Bike is put together, cabled, and I took it out on the maiden voyage tonight. I'll write up a ride report after I put some more miles on it, but it's an awesome bike, love the feel. Right now I've only got my training wheels, they're Kinlin 30mm rims with a BHS front and powertap pro+ on the back and the set is a giant boat anchor (1760g). I have a set of custom 20/24 stans alphas (1195g) ready to go but need tires, also have some404s on the way, that should really finish this thing off.

It's coming in a little heavy right now, around 16lbs, a nice set of wheels, light tubes, and good tires should put it under 14.8lbs, I'd like to put it under 14.5lbs.
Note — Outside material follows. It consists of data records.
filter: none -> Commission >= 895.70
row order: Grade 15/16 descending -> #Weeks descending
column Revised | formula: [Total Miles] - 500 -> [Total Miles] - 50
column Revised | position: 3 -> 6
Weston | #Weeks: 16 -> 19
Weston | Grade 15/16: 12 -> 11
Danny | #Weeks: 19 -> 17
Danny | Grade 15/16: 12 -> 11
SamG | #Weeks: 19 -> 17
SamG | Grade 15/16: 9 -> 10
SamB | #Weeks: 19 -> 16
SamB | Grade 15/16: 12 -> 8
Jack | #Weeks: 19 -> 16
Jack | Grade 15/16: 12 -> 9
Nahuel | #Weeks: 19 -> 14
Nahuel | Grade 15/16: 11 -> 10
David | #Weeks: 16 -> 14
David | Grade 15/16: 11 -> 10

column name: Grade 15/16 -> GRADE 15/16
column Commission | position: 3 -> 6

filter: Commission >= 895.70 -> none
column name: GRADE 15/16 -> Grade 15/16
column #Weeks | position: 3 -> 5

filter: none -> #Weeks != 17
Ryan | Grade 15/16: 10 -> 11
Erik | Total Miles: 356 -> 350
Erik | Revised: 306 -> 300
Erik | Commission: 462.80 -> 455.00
I'd love to hear what you think and suggestions for improvement.


----------



## Josh P (May 27, 2012)

looks nice:thumbsup:


----------



## Cinelli 82220 (Dec 2, 2010)

*Handlebars*

275 gram bars shouldn't be on a WW build. Price Point has Zipp SL carbon bars on sale for $99.98. Claimed 174 grams. 
Zipp SL Traditional Carbon Handlebar 2010 at Price Point

And they are carbon, so they are black.


----------



## irf3 (Nov 24, 2010)

I agree, the bars are heavy but I like the measurements on the ergonova. Trust me, I'm not 100% done with this bike and I'll be jumping on some ergonova carbon bars when the deal comes up.


----------



## xjbaylor (Dec 28, 2006)

Ariolee said:


> I am considering between focus izalco pro 3.0 and scott foil 20 for my first roadbike. Any suggestionsguys? Thanks.
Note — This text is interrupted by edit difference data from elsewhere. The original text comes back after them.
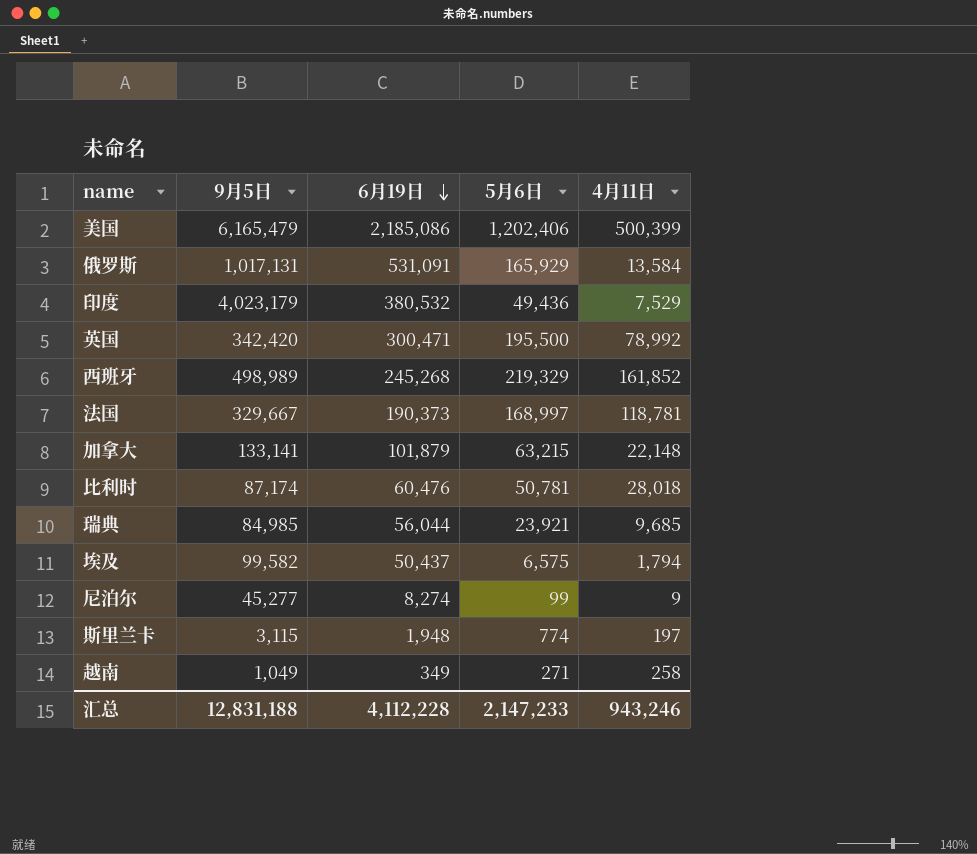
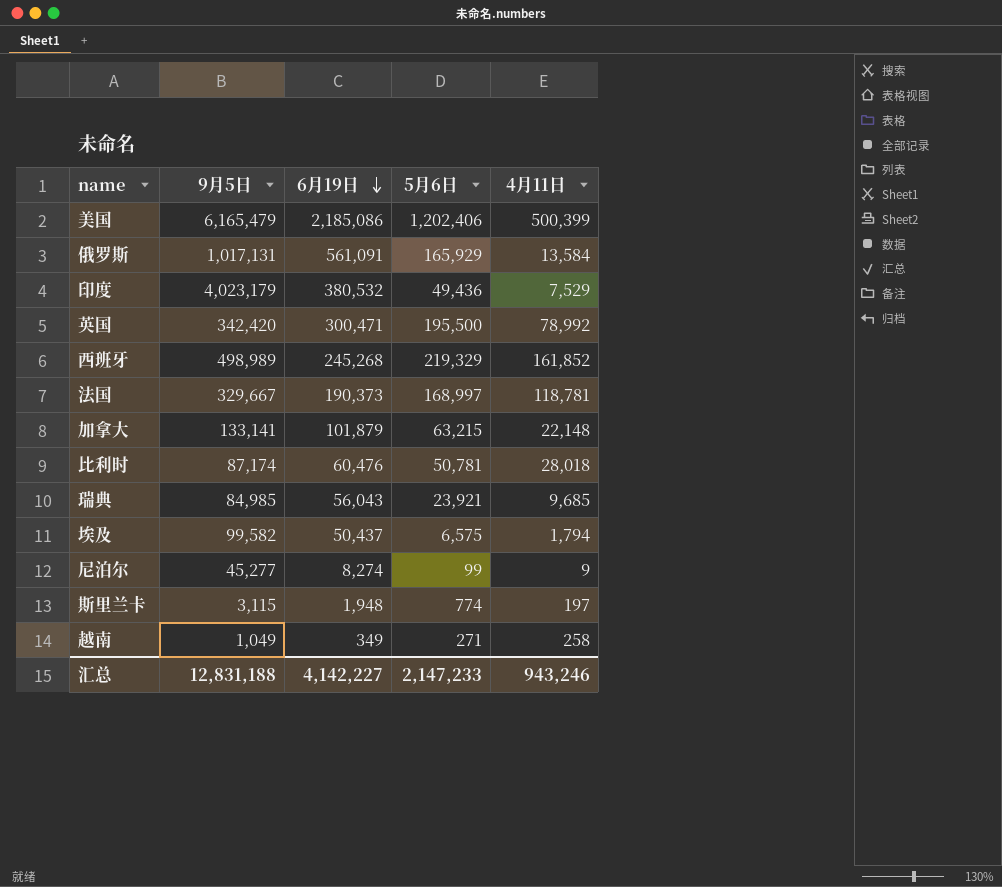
俄罗斯 | 6月19日: 531,091 -> 561,091
瑞典 | 6月19日: 56,044 -> 56,043
汇总 | 6月19日: 4,112,228 -> 4,142,227

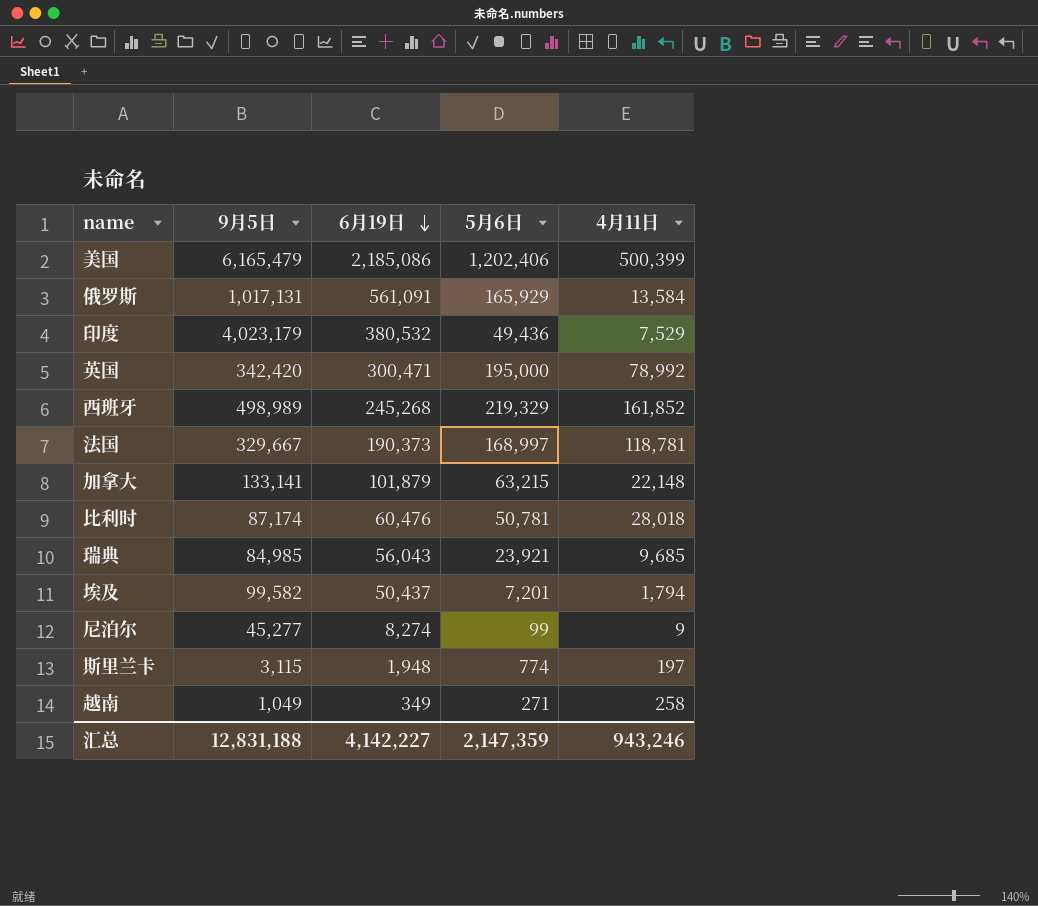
英国 | 5月6日: 195,500 -> 195,000
埃及 | 5月6日: 6,575 -> 7,201
汇总 | 5月6日: 2,147,233 -> 2,147,359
The Izalco is going to ride noticeably better, and the Foil will have an advantage at maintaining higher speeds. As a first bike both are amazing rides, though I would go for the Izalco. I think you will appreciate the smoother ride over the mild decrease in drag at speeds you probably won't be traveling all that often...at least not solo.


----------



## Goodbarsix (Aug 5, 2009)

Wow, that is gorgeous!


----------



## kimare (Aug 20, 2012)

Amazing bike,how has it been compared to the caad?


----------



## champamoore (Jul 30, 2012)

I'd hit it. ;]

You've built up a sexy b!tch!


----------



## woodys737 (Dec 31, 2005)

Badass man!


----------